Certificate Course in Indian Cuisine for Foreign Nationals

Training for professionals in India

Indian food with its rich varieties, has been rated universally as one of the best food available. As the number of Indian food lovers is speedily growing, the number of Indian restaurants worldwide has exponentially grown (UK over 1000, USA, Canada, Japan over 100 each).  There is, therefore, a great demand for restaurants catering Indian cuisine.

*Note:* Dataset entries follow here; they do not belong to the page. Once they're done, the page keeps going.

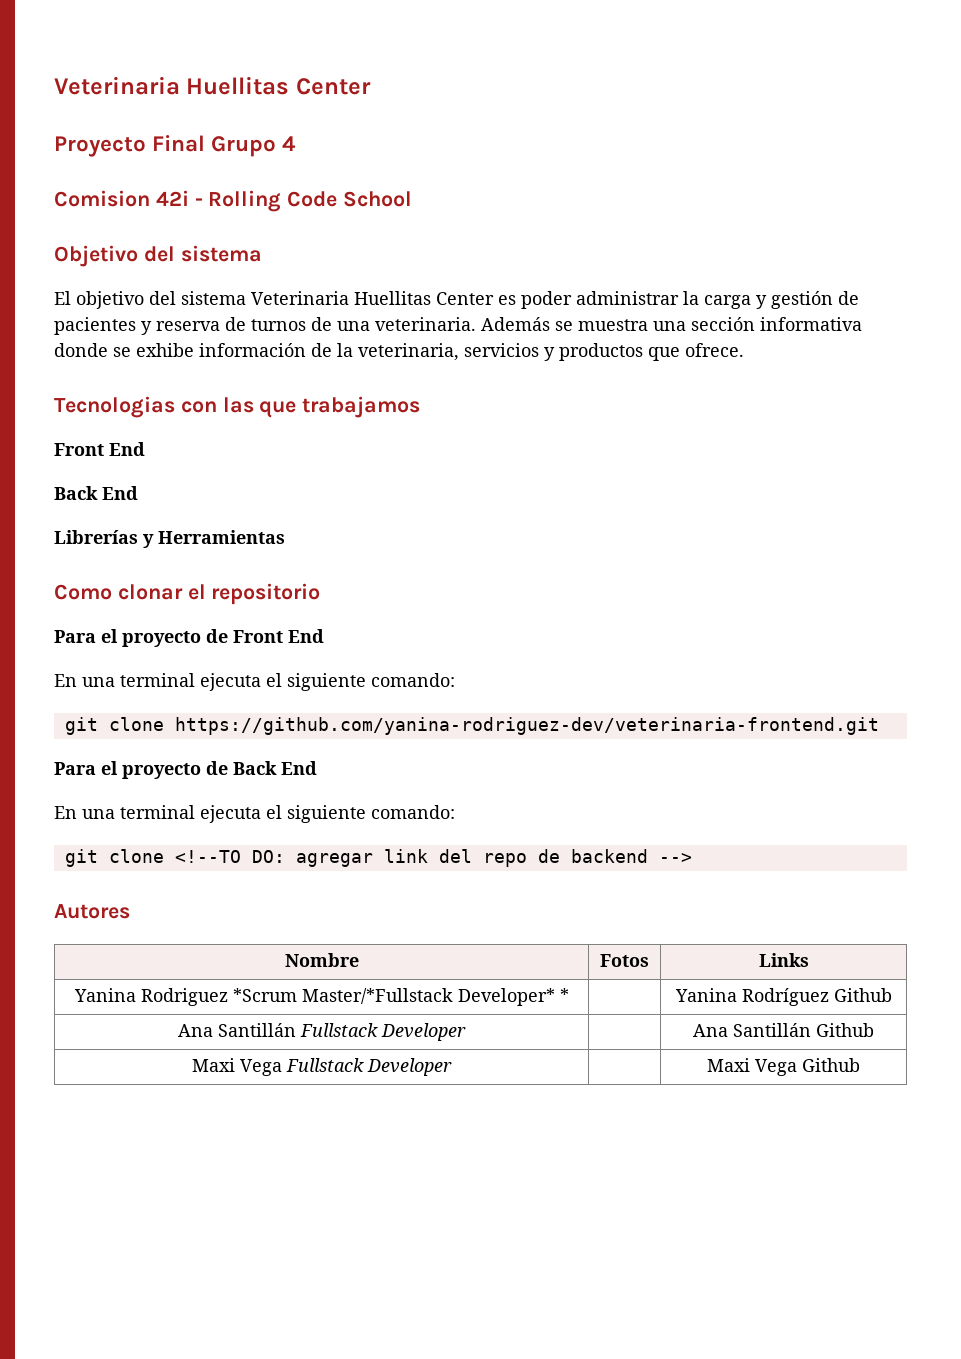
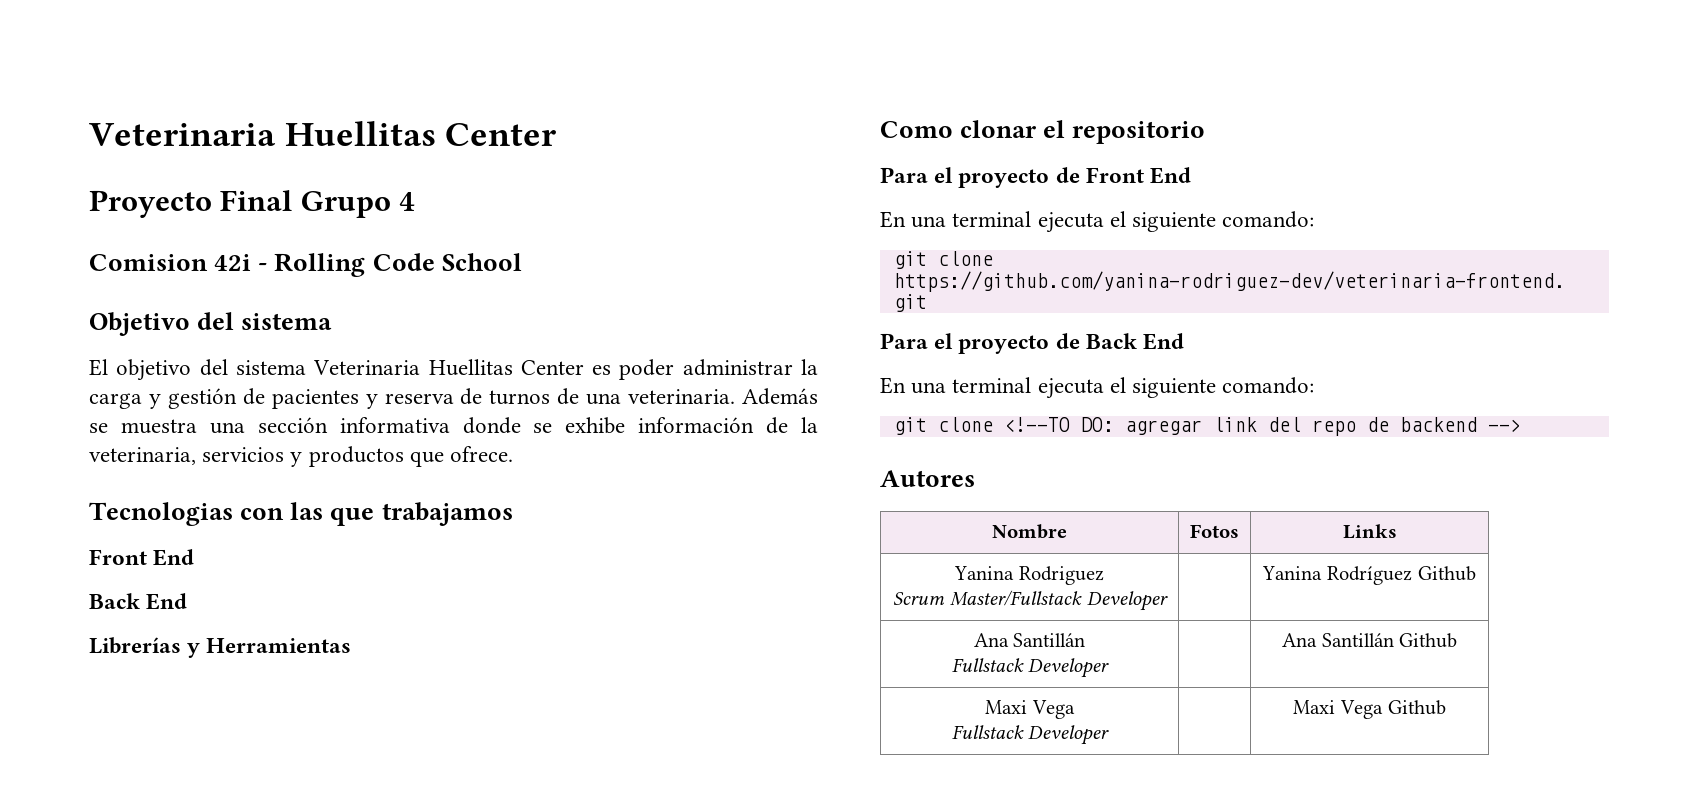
- Yanina Rodriguez *Scrum Master/*Fullstack Developer* * | | Yanina Rodríguez Github
- Ana Santillán Fullstack Developer | | Ana Santillán Github
- Maxi Vega Fullstack Developer | | Maxi Vega Github
+ Yanina Rodriguez
+ Scrum Master/Fullstack Developer | | Yanina Rodríguez Github
+ Ana Santillán
+ Fullstack Developer | | Ana Santillán Github
+ Maxi Vega
+ Fullstack Developer | | Maxi Vega Github

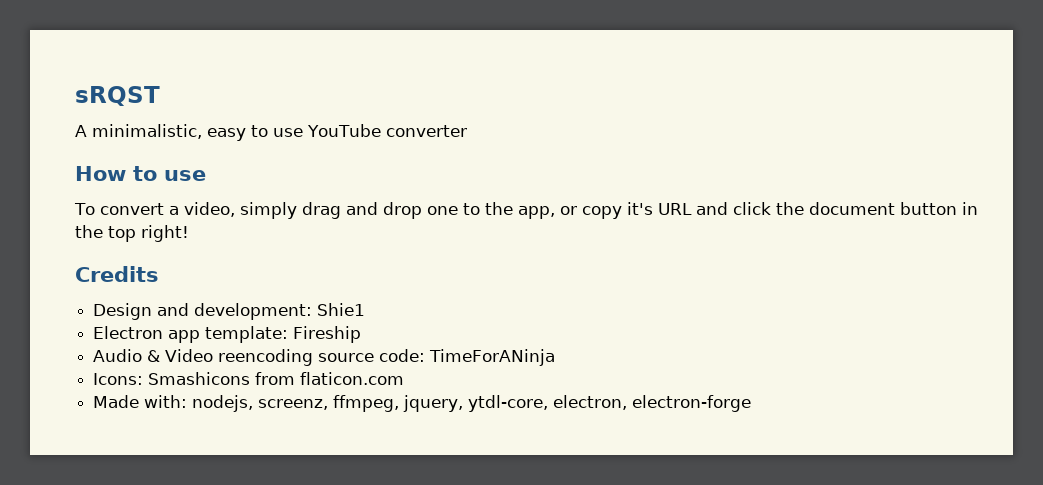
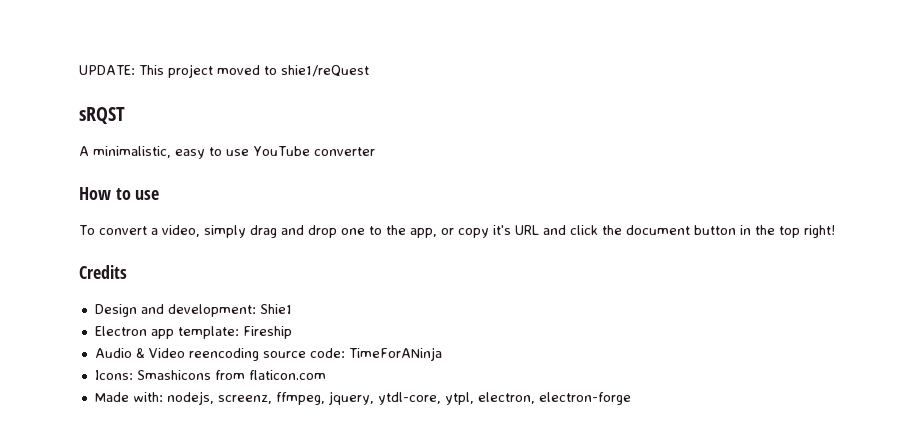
+ UPDATE: This project moved to shie1/reQuest
- Made with: nodejs, screenz, ffmpeg, jquery, ytdl-core, electron, electron-forge
+ Made with: nodejs, screenz, ffmpeg, jquery, ytdl-core, ytpl, electron, electron-forge

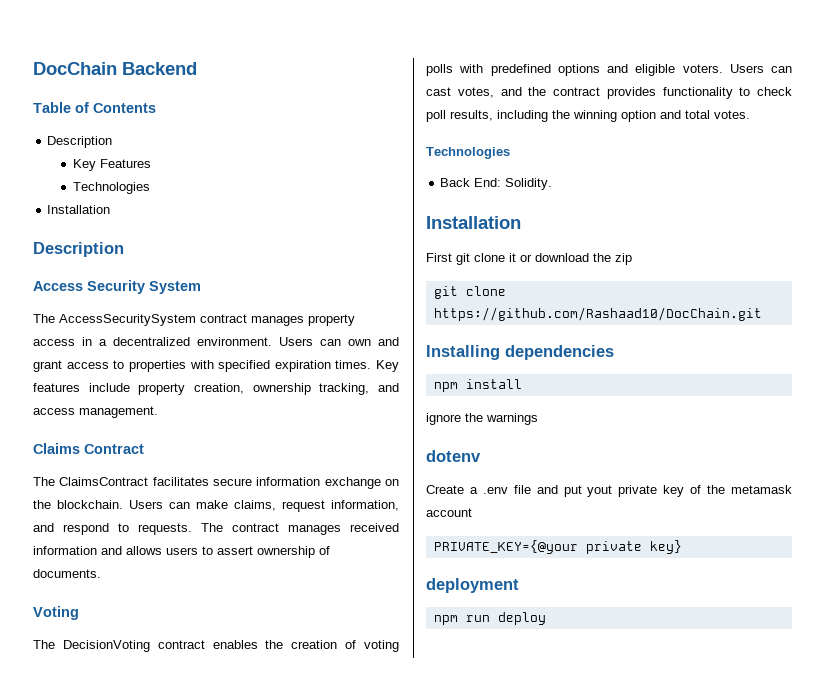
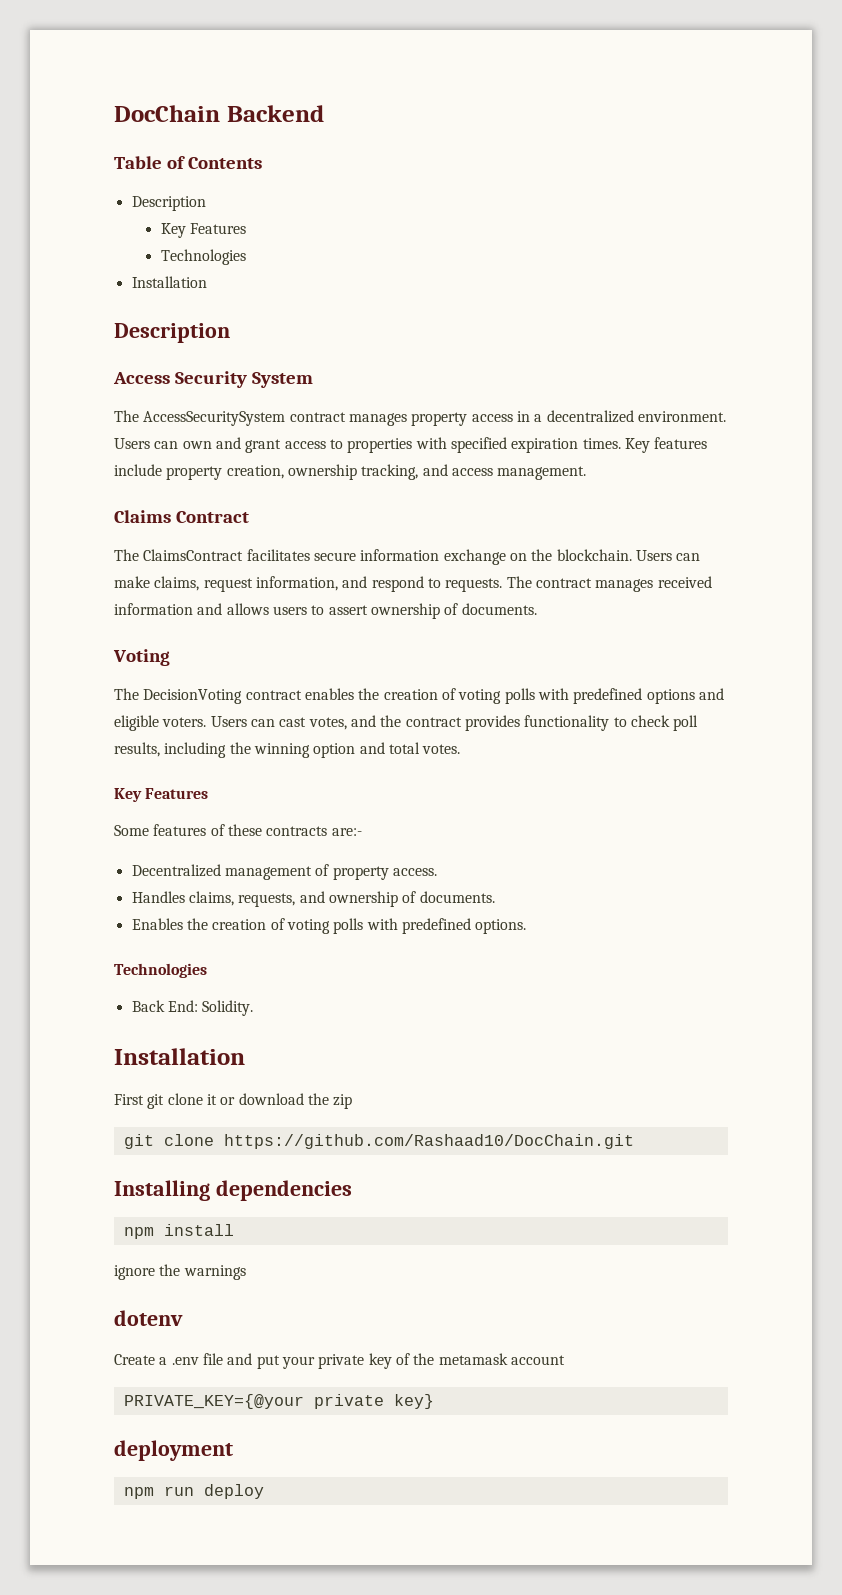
  Users can cast votes, and the contract provides functionality to check poll results, including the winning option and total votes.
+ Key Features
+ Some features of these contracts are:-
+ Decentralized management of property access.
+ Handles claims, requests, and ownership of documents.
+ Enables the creation of voting polls with predefined options.
- Create a .env file and put yout private key of the metamask account
+ Create a .env file and put your private key of the metamask account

Naturally demand for good chefs specialized in Indian cuisine galore.

If your are considering a career in the culinary art and currently work in or dream to open your own Indian restaurant, it is always preferred to study Indian culinary arts in India itself.

BENEFITS OF TRAINING IN INDIA

Indian spices and different methods of cooking in different regions of India aught to be learned meticulously. You will get well acquainted with unique techniques of cooking during training. You will learn here how the Indian food is served, Indian food style and the way food is consumed. This is the knowledge you will have privilege to acquire in India only. You also get chance to meet the expert Indian chefs in every house.

TRAINING CONTENTS:

The trainees will learn some theoretical knowledge of hygiene and kitchen safety measures, basic food principles, knife skills, before they learn Regional cuisines (Indian breads, Tandoor dishes, rice preparations, curries, sorbet and so on) of India. Trainees will visit vegetable farm, paddy fields, and vinery. They will also enjoy sampling of local food, and interact with rural folks etc.

The training can also be customized to suit the need of an individual.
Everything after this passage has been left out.